In the present study, we did not investigate brain activation during REM sleep. While we found trained region specific brain activation in V1 associated with consolidation of visual perceptual learning during NREM sleep, it is possible that REM sleep also plays a role in consolidation of visual perceptual learning [16
]. Previous studies have indicated the involvement of REM sleep in consolidation of the visual task used in the present study [6
]. PET studies in humans have also shown involvement of REM sleep: Activation in the brain regions, which were recruited for the visuomotor training before the sleep was enhanced [21
], with changed connectivity between the frontal and parietal regions [30
] during REM sleep. Thus, it is possible that the trained region specific activation in V1 during NREM sleep, which was found in our study, is just a part of multiple stages of consolidation processing during sleep which usually lasts several hours in adults [11
]. Future studies are required to test this possibility.

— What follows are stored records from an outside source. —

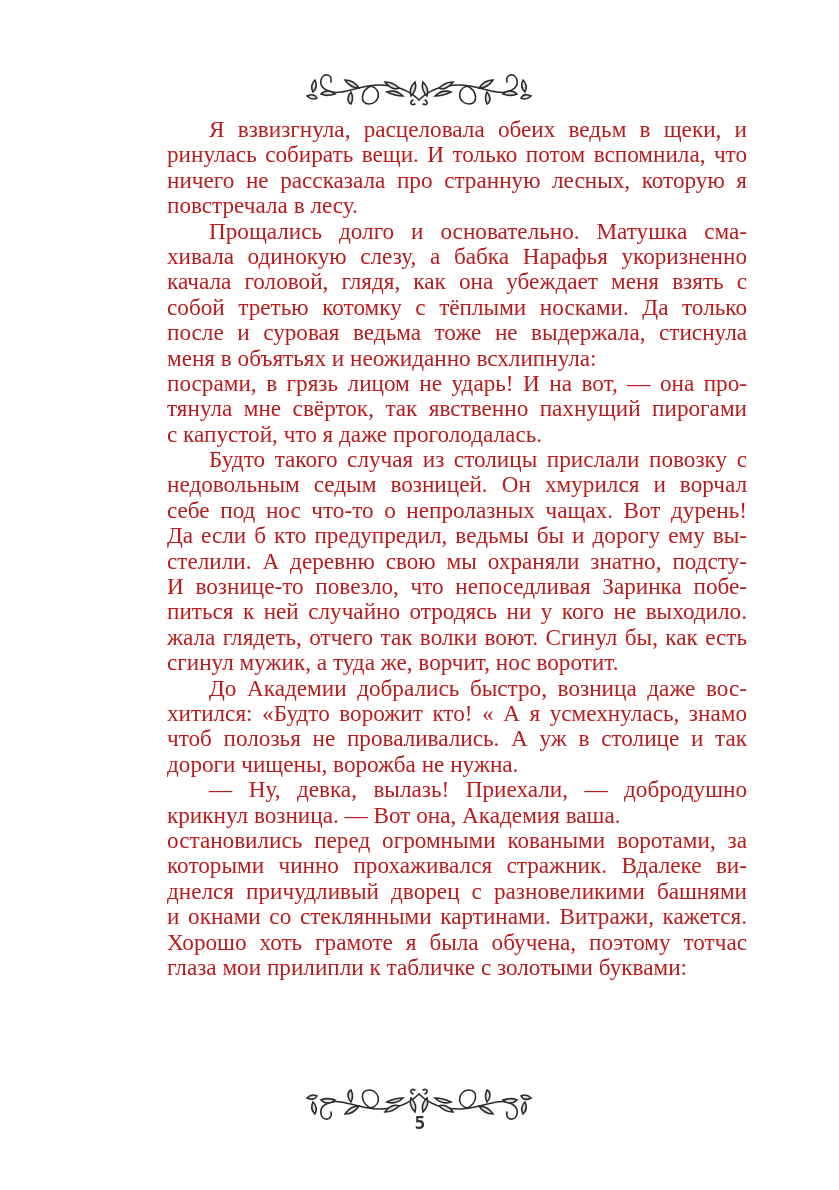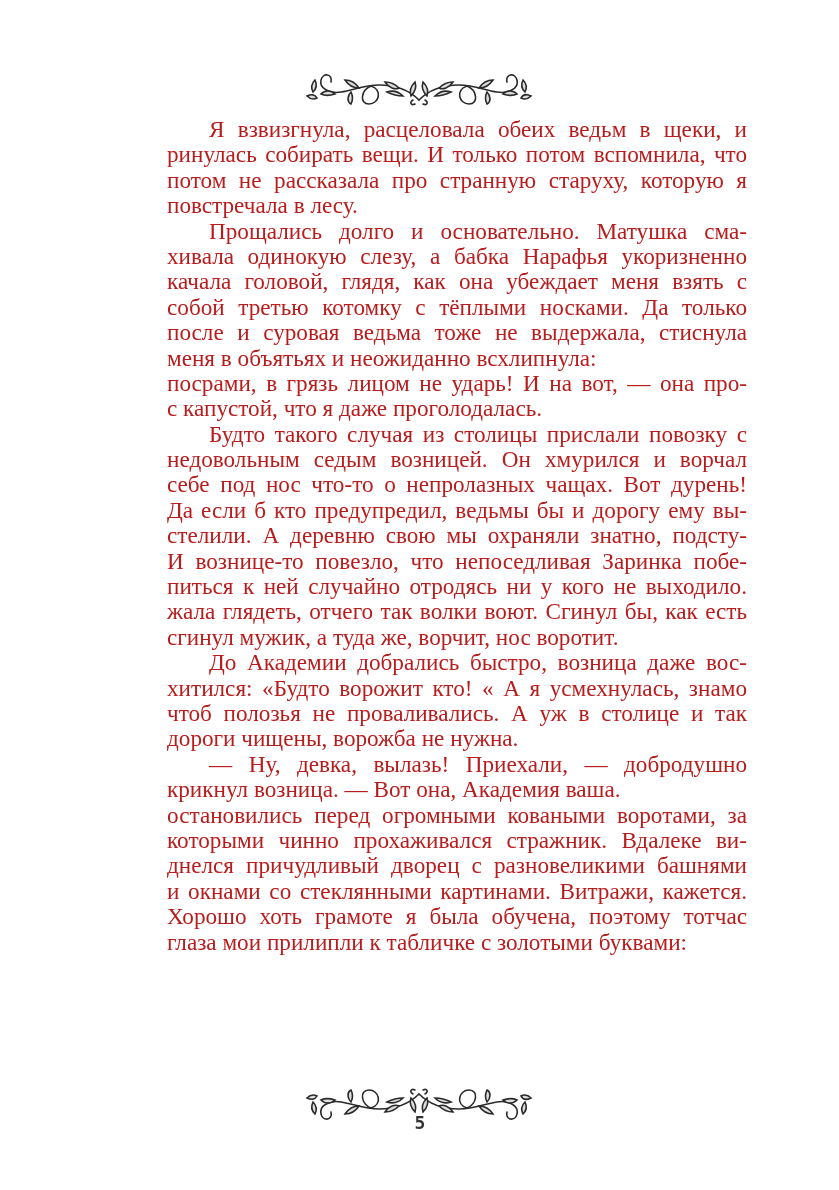--- a/index.html
+++ b/index.html
@@ -98,29 +98,30 @@
       <path d="M14 32 C 12 28, 12 24, 16 20 C 18 24, 18 28, 14 32 Z" fill="#ddd"></path>
       <path d="M226 32 C 228 28, 228 24, 224 20 C 222 24, 222 28, 226 32 Z" fill="#ddd"></path>
       <path d="M18 38 C 14 40, 10 38, 8 36 C 12 34, 16 34, 18 38 Z" fill="#ddd"></path>
       <path d="M222 38 C 226 40, 230 38, 232 36 C 228 34, 224 34, 222 38 Z" fill="#ddd"></path>
     </svg>
   </div>
 
   <div class="text-block">
     <span class="line indent">Я взвизгнула, расцеловала обеих ведьм в щеки, и</span>
     <span class="line">ринулась собирать вещи. И только потом вспомнила, что</span>
-    <span class="line">потом не рассказала про странную старуху, которую я</span>
+    <span class="line">ничего не рассказала про странную лесных, которую я</span>
     <span class="line last">повстречала в лесу.</span>
     <span class="line indent">Прощались долго и основательно. Матушка сма-</span>
     <span class="line">хивала одинокую слезу, а бабка Нарафья укоризненно</span>
     <span class="line">качала головой, глядя, как она убеждает меня взять с</span>
     <span class="line">собой третью котомку с тёплыми носками. Да только</span>
     <span class="line">после и суровая ведьма тоже не выдержала, стиснула</span>
     <span class="line last">меня в объятьях и неожиданно всхлипнула:</span>
     <span class="line">посрами, в грязь лицом не ударь! И на вот, — она про-</span>
+    <span class="line">тянула мне свёрток, так явственно пахнущий пирогами</span>
     <span class="line last">с капустой, что я даже проголодалась.</span>
     <span class="line indent">Будто такого случая из столицы прислали повозку с</span>
     <span class="line">недовольным седым возницей. Он хмурился и ворчал</span>
     <span class="line">себе под нос что-то о непролазных чащах. Вот дурень!</span>
     <span class="line">Да если б кто предупредил, ведьмы бы и дорогу ему вы-</span>
     <span class="line">стелили. А деревню свою мы охраняли знатно, подсту-</span>
     <span class="line">И вознице-то повезло, что непоседливая Заринка побе-</span>
     <span class="line">питься к ней случайно отродясь ни у кого не выходило.</span>
     <span class="line">жала глядеть, отчего так волки воют. Сгинул бы, как есть</span>
     <span class="line last">сгинул мужик, а туда же, ворчит, нос воротит.</span>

In the present study, we measured and compared BOLD signal during sleep with and without preceding visual training with concurrent PSG measurement. For the first time, we observed a significant amount of activation specifically in the trained region of V1 during sleep after training of a visual task that was highly correlated with performance increase after sleep. In this initial study, we utilized ROI analysis and concentrated on examining activation in V1. Future studies should clarify whether brain areas other than V1 are also involved and how cortical connectivity of the trained area of V1 to other areas may change during sleep after training, as well as how REM sleep is involved in sleep consolidation.